それで、兵五郎が鵺の大親分って存在も消しちまいてェと考えてることがすぐにわかったってワケさ。

もっとも、義理も道理もねえ兵五郎とは違って、闇鴉の連中のほうは、もともと仲間だった先代の鵺まで消すことには反対だったみてェだがな」


そして去年の終わりに先代の鵺が死んだ途端、兵五郎たちは行動を起こしたということらしい。


「俺が鵺の正体を知らねえと言ったモンだから、次に兵五郎が目を付けたのが──白蚕糸ってェことよ。

闇鴉の連中にさえも、正体不明の先代の鵺や俺の面は割れてなかったが──
白蚕糸のことはさすがに裏の世界じゃァ知れ渡ってる。

兵五郎は蜃蛟の伝九郎から、白蚕糸が一緒に一味を抜けて俺と先代の鵺の世話をしてた鵺の腹心だってことを聞き出して、白蚕糸も仲間に引き込もうと、鈴乃森座を頻繁に訪れるようになった。

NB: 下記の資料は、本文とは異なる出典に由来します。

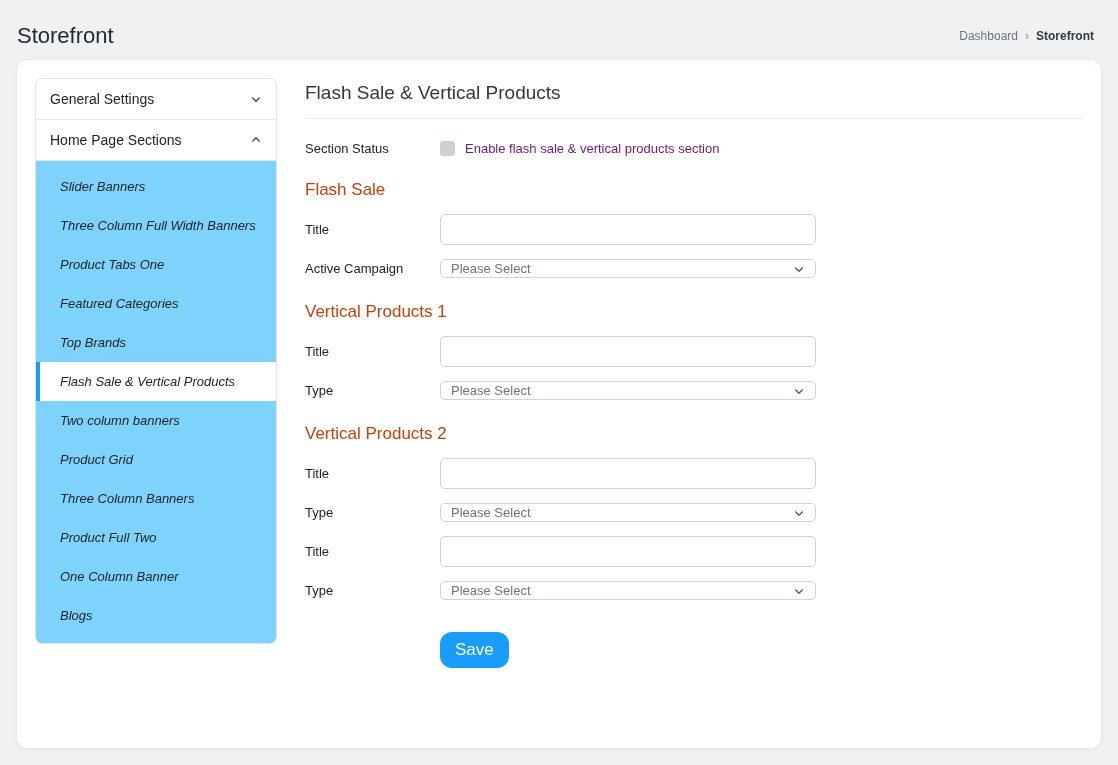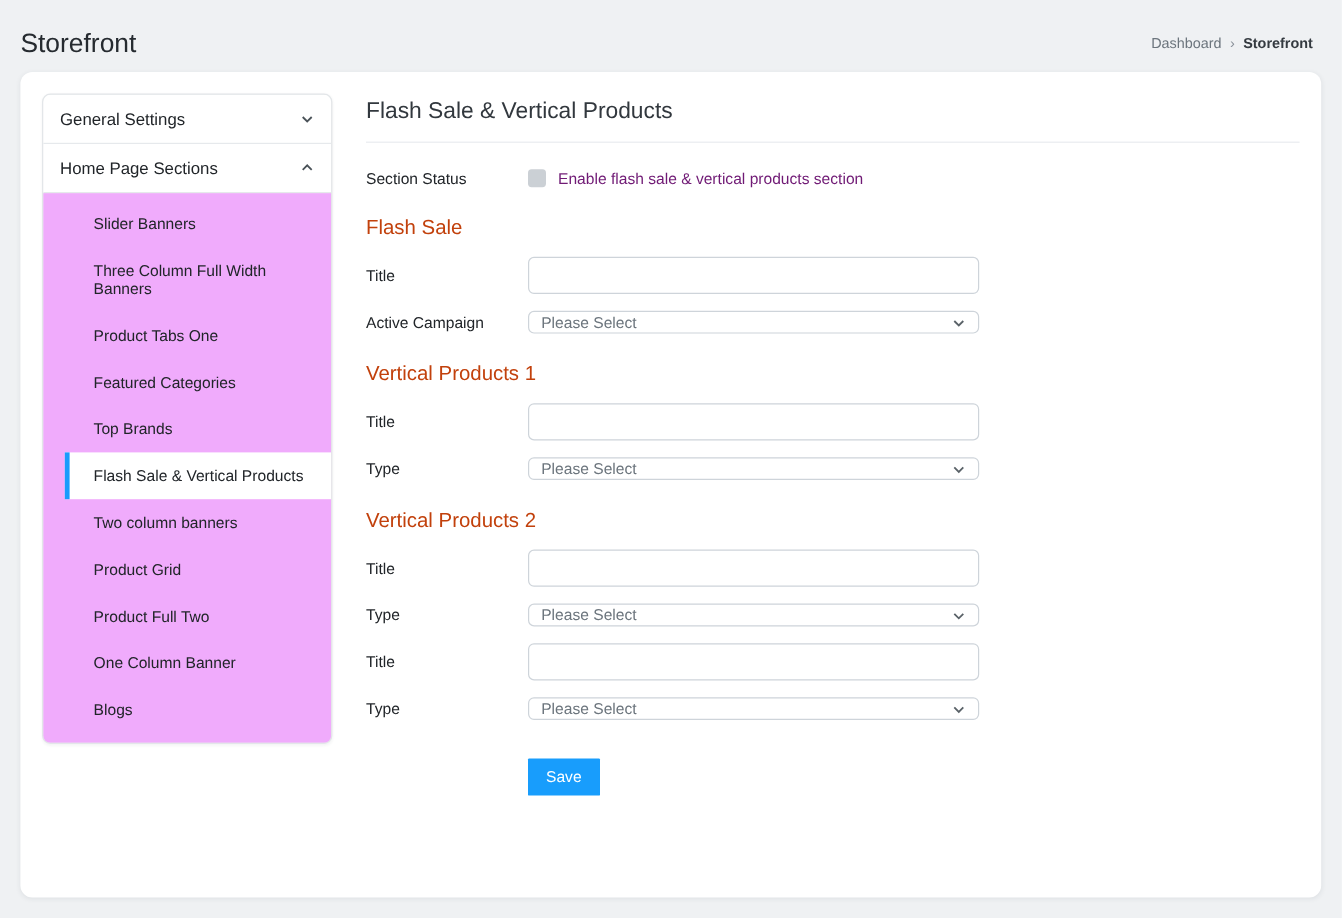--- a/index.html
+++ b/index.html
@@ -66,22 +66,23 @@
     color: #212529;
     display: flex;
     align-items: center;
     justify-content: space-between;
     border-bottom: 1px solid #e6e9ec;
     cursor: pointer;
   }
   .acc-header .chev { display: inline-flex; color: #4a5258; }
   .menu {
     list-style: none;
-    padding: 6px 0 8px 18px;
-    background: #f0abfc;
+    padding: 6px 0 8px 0;
+    background: #7dd3fc;
+    font-style: italic;
   }
   .menu li {
     padding: 12px 20px 12px 24px;
     font-size: 13px;
     color: #212529;
     cursor: pointer;
     position: relative;
   }
   .menu li.active {
     background: #ffffff;
@@ -162,22 +163,22 @@
     color: #6c757d;
     cursor: pointer;
   }
   .select .chev { display: inline-flex; color: #5a6268; }
 
   .save-btn {
     margin: 18px 0 0 135px;
     background: #189dfc;
     color: #ffffff;
     border: none;
-    border-radius: 1px;
-    font-size: 13px;
+    border-radius: 12px;
+    font-size: 17px;
     font-family: inherit;
     padding: 8px 15px;
     cursor: pointer;
   }
 </style>
 </head>
 <body>
 
 <header class="topbar">
   <h1 class="app-title">Storefront</h1>
@@ -209,20 +210,21 @@
     </div>
     <ul class="menu">
       <li>Slider Banners</li>
       <li>Three Column Full Width Banners</li>
       <li>Product Tabs One</li>
       <li>Featured Categories</li>
       <li>Top Brands</li>
       <li class="active">Flash Sale &amp; Vertical Products</li>
       <li>Two column banners</li>
       <li>Product Grid</li>
+      <li>Three Column Banners</li>
       <li>Product Full Two</li>
       <li>One Column Banner</li>
       <li>Blogs</li>
     </ul>
   </aside>
 
   <main class="content">
     <h2 class="page-title">Flash Sale &amp; Vertical Products</h2>
 
     <div class="frow">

蚕糸はそんな話にホイホイ乗るような奴じゃァねえけどな」


白輝血の連中が、蜃蛟の伝九郎と共に芝居小屋を訪れていたのはこのためか。


って、ちょっと待て。


「白蚕糸のことは裏の世界じゃァ知れ渡ってる、だとォ!?」


俺は金髪の操り屋を睨んだ。
自分でも頬が引きつっている気がする。

「遊水、あんた初めッから白蚕糸の正体知ってやがったな!?」

白蚕糸について尋ねた俺に、しゃあしゃあと「わからない」と答えた操り屋は、油断ならないニヤニヤ笑いを浮かべた。

「悪いねえ、円士郎様。円士郎様よりも鵺のほうが、俺にとっては先客でね」

つまり──

「この城下で白蚕糸や鵺の正体を隠すこと、それが、操り屋のことを知ってすぐに俺が依頼した仕事さ」

与一が切れ長の左目で遊水を見てそう言った。